Re: “Fish farms get four more years to win First Nations approval,” June 20. Allowing four years to get agreement from First Nations leaves the industry to continue to carry on, with time to buy out First Nations if they can.

Re: “Fish farms get four more years to win First Nations approval,” June 20.

Allowing four years to get agreement from First Nations leaves the industry to continue to carry on, with time to buy out First Nations if they can.

But the real issue is impacts on the ocean and the salmon. These impacts are what caused most of the concern.

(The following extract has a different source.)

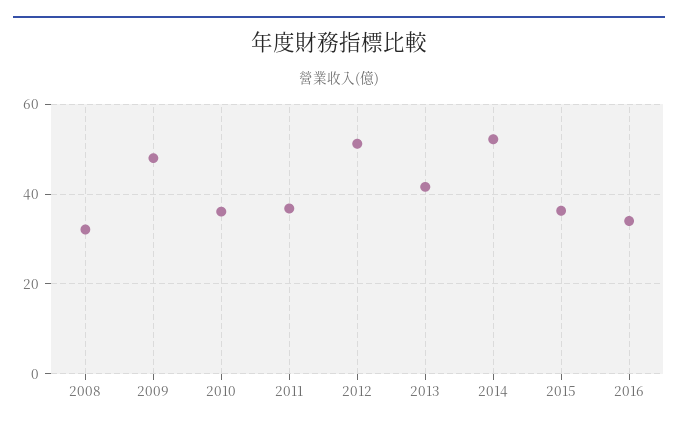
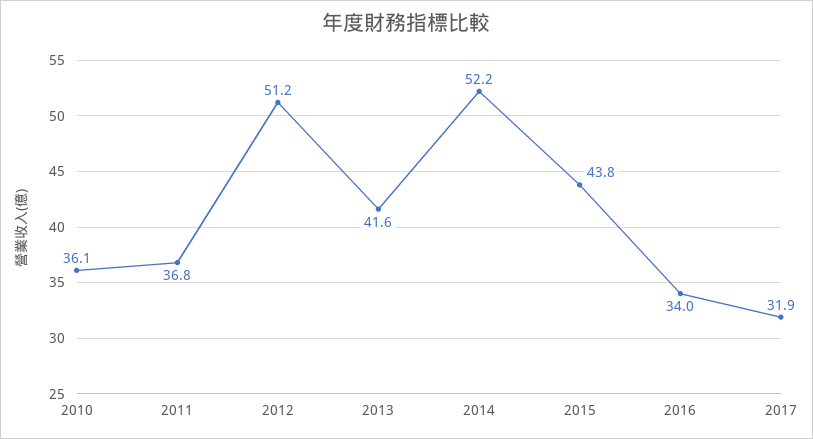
2008: 32 -> none
2009: 48 -> none
2015: 36 -> 43.8
2017: none -> 31.9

The fish farms need to be out of the water. Representing the B.C. Wildlife Federation, my position to government is that they be “terrestrial with closed systems.” I have been involved with fish farms since the came into B.C. about 30 years ago and their record is not good from an environmental position. We know that the science is in and fish farms need to be out of the water.

It is not just B.C. The industry has been a disaster wherever it has operated. In Norway, because of water-borne diseases that spread to wild salmon, they flooded 24 rivers with the pesticide Rotenone.

The fish-farm industry collapsed in Chile. I watched a documentary on towns there that had fish farms that are now destitute, left with the remains of what was a thriving industry.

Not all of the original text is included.